→ Data records

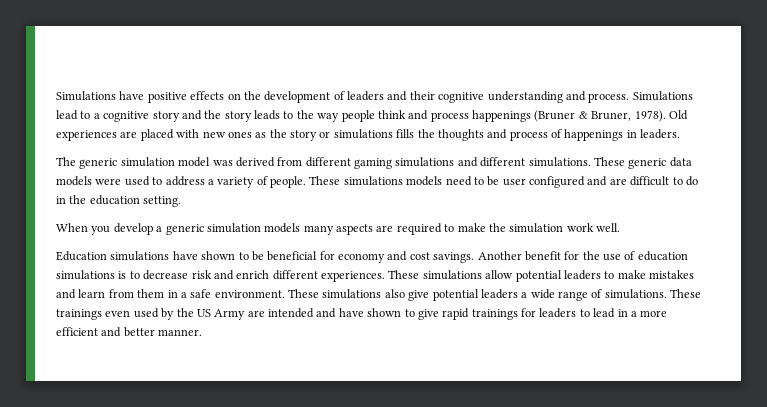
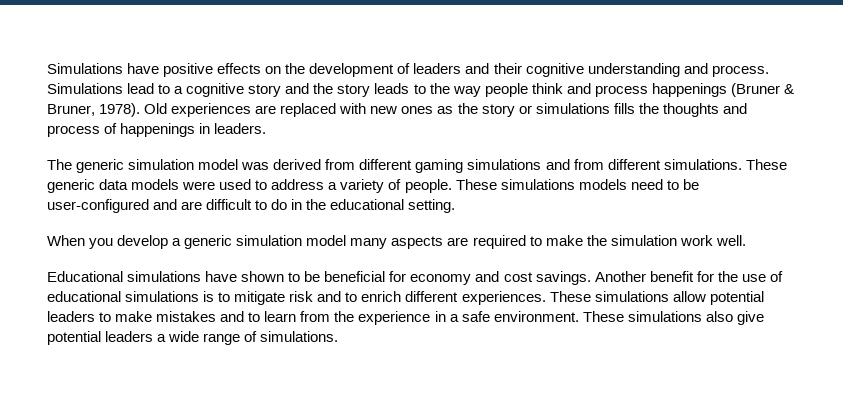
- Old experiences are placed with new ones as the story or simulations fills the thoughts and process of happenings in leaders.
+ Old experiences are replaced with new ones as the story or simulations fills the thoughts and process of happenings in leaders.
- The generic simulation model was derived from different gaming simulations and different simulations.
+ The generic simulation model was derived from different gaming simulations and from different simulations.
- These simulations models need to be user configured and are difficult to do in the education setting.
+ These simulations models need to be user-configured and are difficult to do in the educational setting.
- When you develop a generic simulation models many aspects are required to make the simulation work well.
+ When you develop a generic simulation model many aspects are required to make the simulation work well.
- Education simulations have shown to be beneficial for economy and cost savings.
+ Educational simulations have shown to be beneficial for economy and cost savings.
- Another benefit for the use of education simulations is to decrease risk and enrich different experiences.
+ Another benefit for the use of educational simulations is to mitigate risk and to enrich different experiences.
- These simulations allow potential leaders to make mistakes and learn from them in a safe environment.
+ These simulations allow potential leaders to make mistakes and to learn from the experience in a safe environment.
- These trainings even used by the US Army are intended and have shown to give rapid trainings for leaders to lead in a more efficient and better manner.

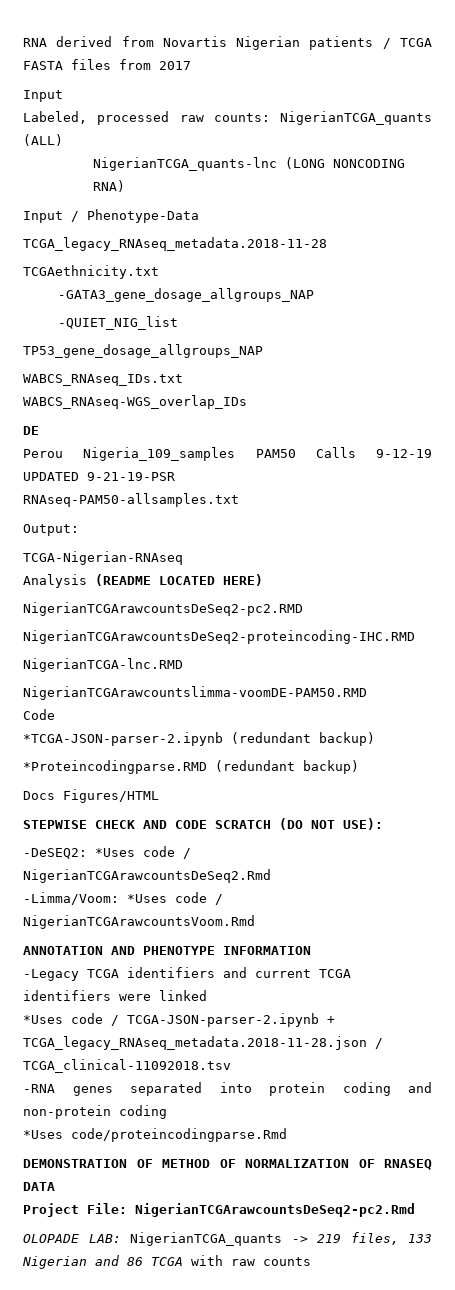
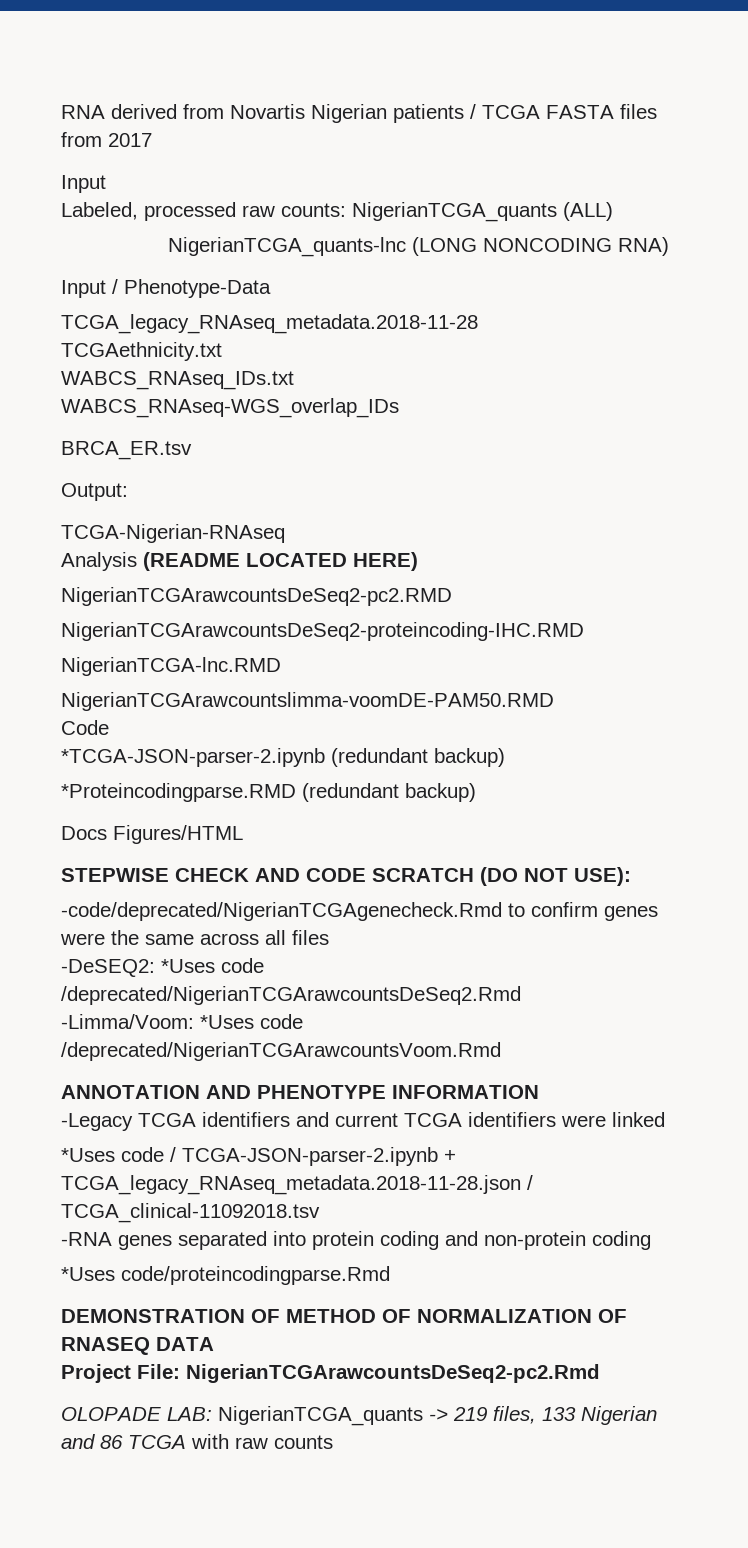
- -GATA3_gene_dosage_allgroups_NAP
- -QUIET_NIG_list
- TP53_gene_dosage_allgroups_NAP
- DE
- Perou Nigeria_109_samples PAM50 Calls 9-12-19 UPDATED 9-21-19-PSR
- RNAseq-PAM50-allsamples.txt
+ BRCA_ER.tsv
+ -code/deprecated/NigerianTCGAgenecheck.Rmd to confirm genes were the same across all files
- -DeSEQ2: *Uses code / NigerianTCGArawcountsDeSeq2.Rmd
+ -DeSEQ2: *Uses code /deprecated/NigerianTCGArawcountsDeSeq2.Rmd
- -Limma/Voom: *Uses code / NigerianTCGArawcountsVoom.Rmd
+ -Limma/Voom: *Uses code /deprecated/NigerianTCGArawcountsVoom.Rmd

==

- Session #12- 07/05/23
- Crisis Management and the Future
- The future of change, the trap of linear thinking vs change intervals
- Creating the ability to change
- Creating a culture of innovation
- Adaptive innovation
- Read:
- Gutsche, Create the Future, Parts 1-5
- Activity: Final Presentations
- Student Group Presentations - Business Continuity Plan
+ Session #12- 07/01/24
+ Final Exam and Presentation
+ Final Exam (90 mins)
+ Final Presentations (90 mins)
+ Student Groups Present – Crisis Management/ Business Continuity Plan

==

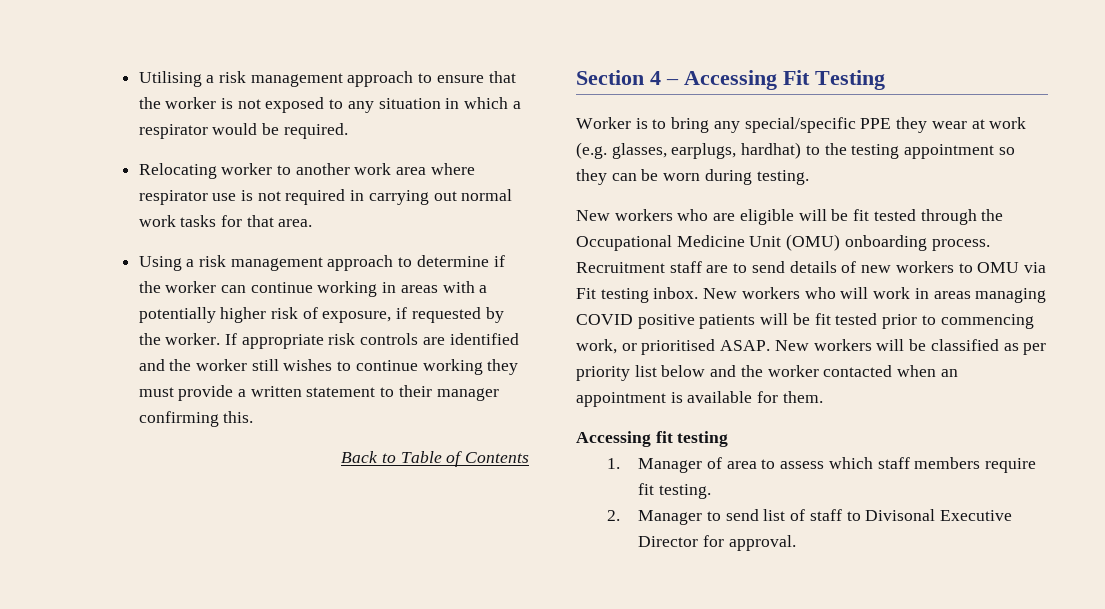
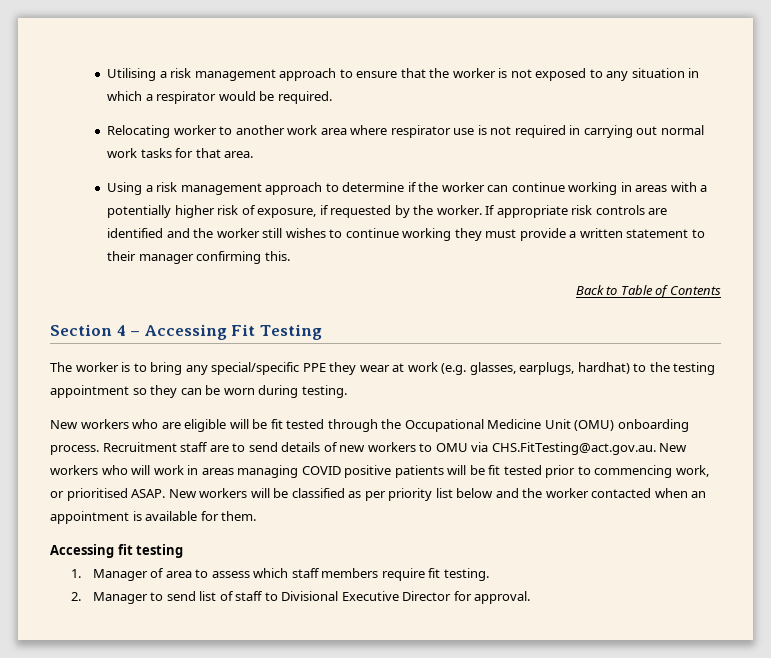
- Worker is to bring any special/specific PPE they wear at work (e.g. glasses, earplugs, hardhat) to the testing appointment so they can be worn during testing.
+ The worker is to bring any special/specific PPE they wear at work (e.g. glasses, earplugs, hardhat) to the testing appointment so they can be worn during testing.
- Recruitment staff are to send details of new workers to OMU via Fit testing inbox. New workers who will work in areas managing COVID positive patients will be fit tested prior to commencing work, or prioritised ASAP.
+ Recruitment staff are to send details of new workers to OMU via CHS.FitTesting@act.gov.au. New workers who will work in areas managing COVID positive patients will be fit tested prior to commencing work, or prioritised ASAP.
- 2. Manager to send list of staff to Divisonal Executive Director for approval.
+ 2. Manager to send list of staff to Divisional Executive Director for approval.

→ Exercise instructions
Take every line from the data that includes the word "Executive".

→ Task result
- 2. Manager to send list of staff to Divisonal Executive Director for approval.
+ 2. Manager to send list of staff to Divisional Executive Director for approval.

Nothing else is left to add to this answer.